DATA FOR THE TASK START

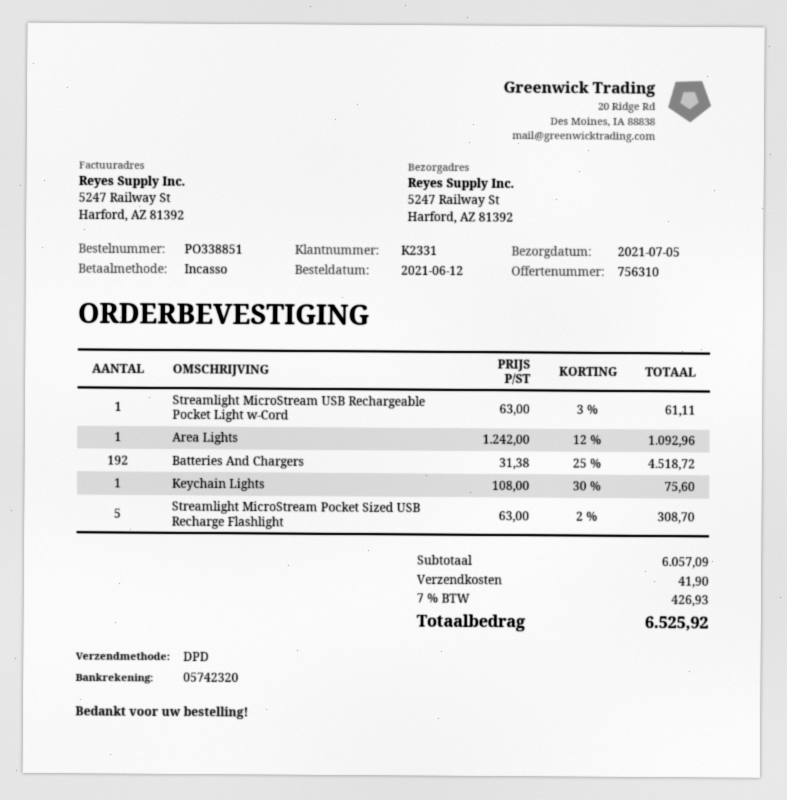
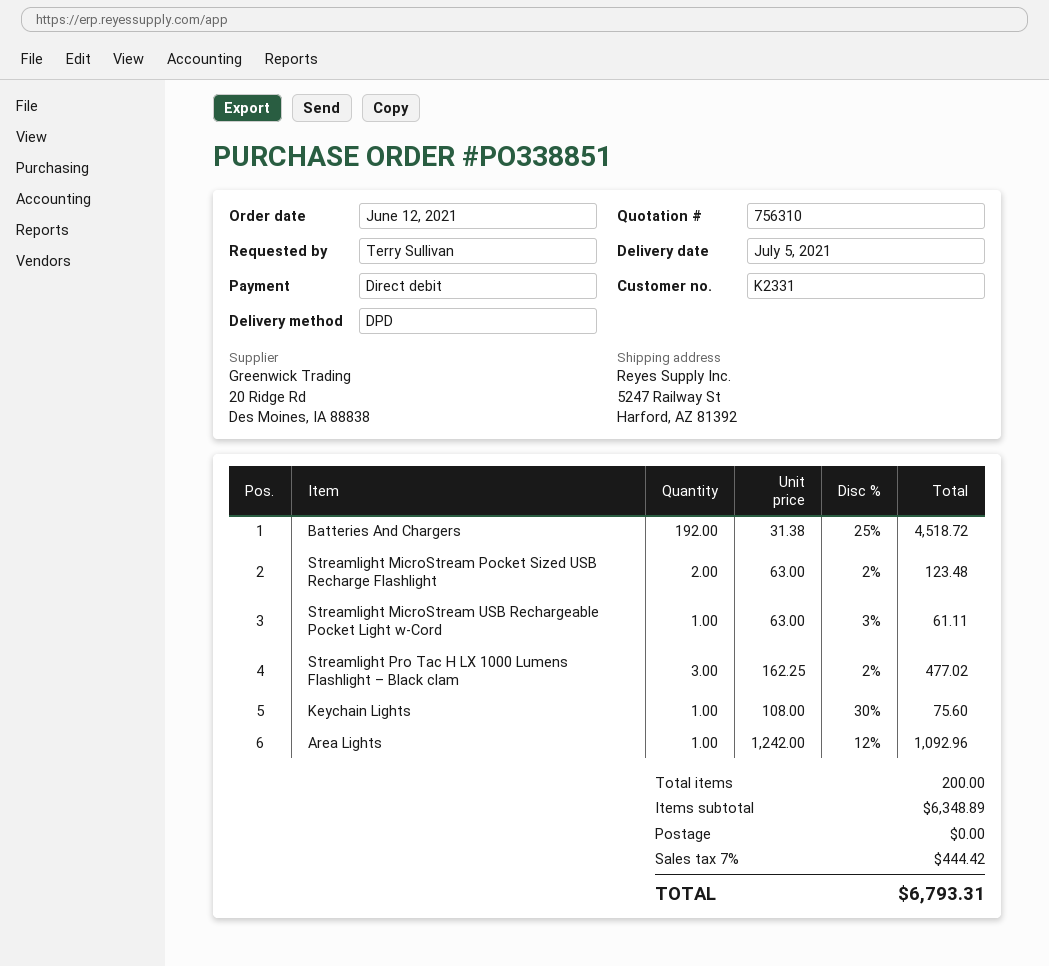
Streamlight MicroStream Pocket Sized USB Recharge Flashlight: 5 x 63.00 - 2% = 308.70 -> 2 x 63.00 - 2% = 123.48
Streamlight Pro Tac H LX 1000 Lumens Flashlight – Black clam: none -> 3 x 162.25 - 2% = 477.02
subtotal: 6057.09 -> 6348.89
shipping: 41.90 -> 0.00
tax: 7% = 426.93 -> 7% = 444.42
total: 6525.92 -> 6793.31

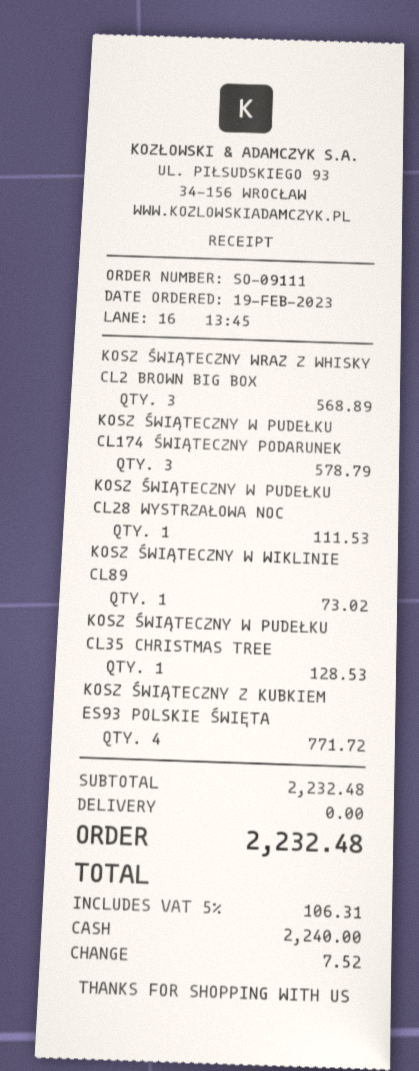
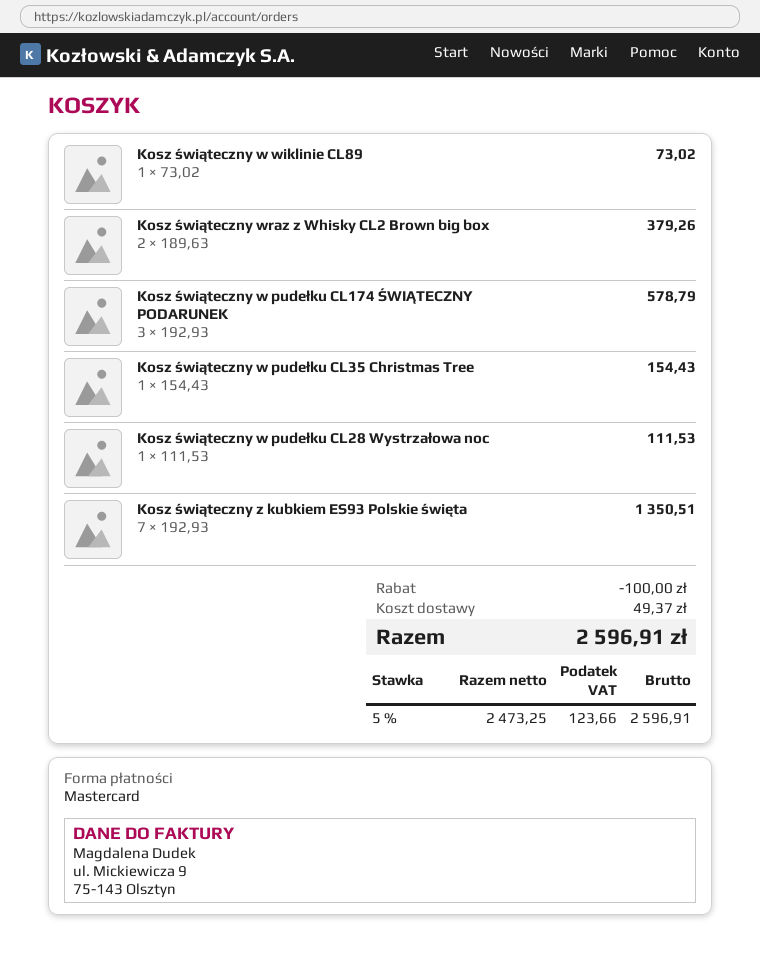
payment method: cash -> Mastercard
KOSZ ŚWIĄTECZNY WRAZ Z WHISKY CL2 BROWN BIG BOX: 3 for 568.89 -> 2 for 379.26
KOSZ ŚWIĄTECZNY W PUDEŁKU CL35 CHRISTMAS TREE: 1 for 128.53 -> 1 for 154.43
KOSZ ŚWIĄTECZNY Z KUBKIEM ES93 POLSKIE ŚWIĘTA: 4 for 771.72 -> 7 for 1350.51
discount: none -> 100.00
shipping: 0.00 -> 49.37
tax: 5% = 106.31 -> 5% = 123.66
total: 2232.48 -> 2596.91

DATA FOR THE TASK END

▸ **AIM OF THE EXERCISE**:
The copy you give must repeat each record character for character, but it must not include the pictures.

▸ **ANSWER SECTION**:
Streamlight MicroStream Pocket Sized USB Recharge Flashlight: 5 x 63.00 - 2% = 308.70 -> 2 x 63.00 - 2% = 123.48
Streamlight Pro Tac H LX 1000 Lumens Flashlight – Black clam: none -> 3 x 162.25 - 2% = 477.02
subtotal: 6057.09 -> 6348.89
shipping: 41.90 -> 0.00
tax: 7% = 426.93 -> 7% = 444.42
total: 6525.92 -> 6793.31

payment method: cash -> Mastercard
KOSZ ŚWIĄTECZNY WRAZ Z WHISKY CL2 BROWN BIG BOX: 3 for 568.89 -> 2 for 379.26
KOSZ ŚWIĄTECZNY W PUDEŁKU CL35 CHRISTMAS TREE: 1 for 128.53 -> 1 for 154.43
KOSZ ŚWIĄTECZNY Z KUBKIEM ES93 POLSKIE ŚWIĘTA: 4 for 771.72 -> 7 for 1350.51
discount: none -> 100.00
shipping: 0.00 -> 49.37
tax: 5% = 106.31 -> 5% = 123.66
total: 2232.48 -> 2596.91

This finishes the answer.